Expression of SH3BGR gene in cervical cancer tissues and its clinical significance

Objective To analyze the expression of SH3 domain binding glutamate rich protein (SH3BGR) gene in cervical cancer tissues and its clinical significance and explore the effects of SH3BGR on the malignancy, proliferation, and migration of HeLa cells and related mechanisms. Methods Immunohistochemistry (IHC) was used to detect the expression of SH3BGR protein in cervical cancer tissues. TCGA database and bio-information methods were used to analyze the relationship between the expression of SH3BGR, and the clinical stage of cervical cancer and patient survival. SH3BGR gene was amplified by polymerase chain reaction (PCR) and cloned into a pHAGE-CMV-MCS-IzsGreen vector to construct a plasmid of recombinant lentiviral vector pHAGE-SH3BGR. The recombinant plasmid pHAGE-SH3BGR, the envelope plasmid pMD2.G and the packaging plasmid psPAX2 were co-transfected into human embryonic kidney epithelial 293 T cells.

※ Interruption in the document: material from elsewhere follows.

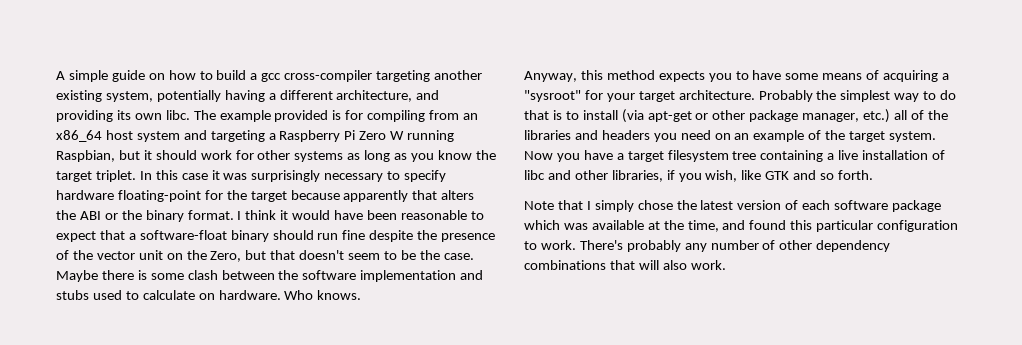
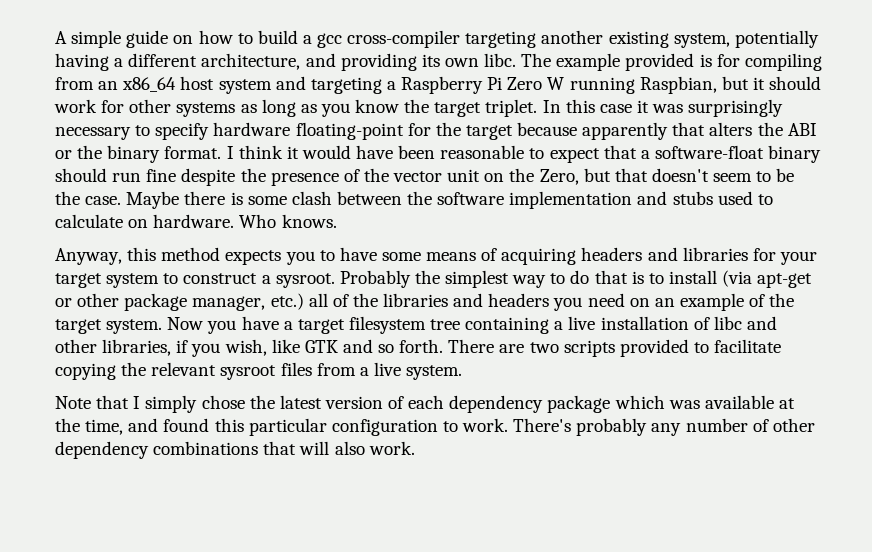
[942,73,950,80] [524,90,755,102] a "sysroot" for your target architecture. -> [581,247,817,265] [55,273,335,288] headers and libraries for your target system to construct a sysroot.
(874, 175) none -> [448,339,782,357] [55,362,463,380] There are two scripts provided to facilitate copying the relevant sysroot files from a live system.
[834,200,889,210] software -> [449,395,544,413] dependency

The virus titer was determined by the gradient dilution method. After infection of the recombinant lentivirus SH3BGR into HeLa cells, the expression of SH3BGR was measured by Western blot. Then, the CCK-8 assay, wound-healing assay and soft agar assay were adopted to evaluate the effects of overexpression of SH3BGR on the proliferation, migration and malignancy of HeLa cells. The small interfering RNA (siRNA) method was used to knock down the gene of human papillomavirus (HPV) E6/E7, before measurement of the expression of SH3BGR protein. Results The expression of SH3BGR protein in cervical cancer tissues was significantly higher than that in the normal adjacent tissues. The survival time of cervical cancer patients with higher SH3BGR expression was significantly shorter than those with low SH3BGR expression. Overexpression of SH3BGR protein remarkably promoted the proliferation, migration and malignancy of HeLa cells. Knocking down of HPV E6/E7 inhibited the expression of SH3BGR protein. Conclusions HPV may up-regulate the expression of SH3BGR via E6/E7 protein, so as to promote the malignancy, proliferation and migration of HeLa cells. High expression of SH3BGR protein is not beneficial to the survival of cervical cancer patients.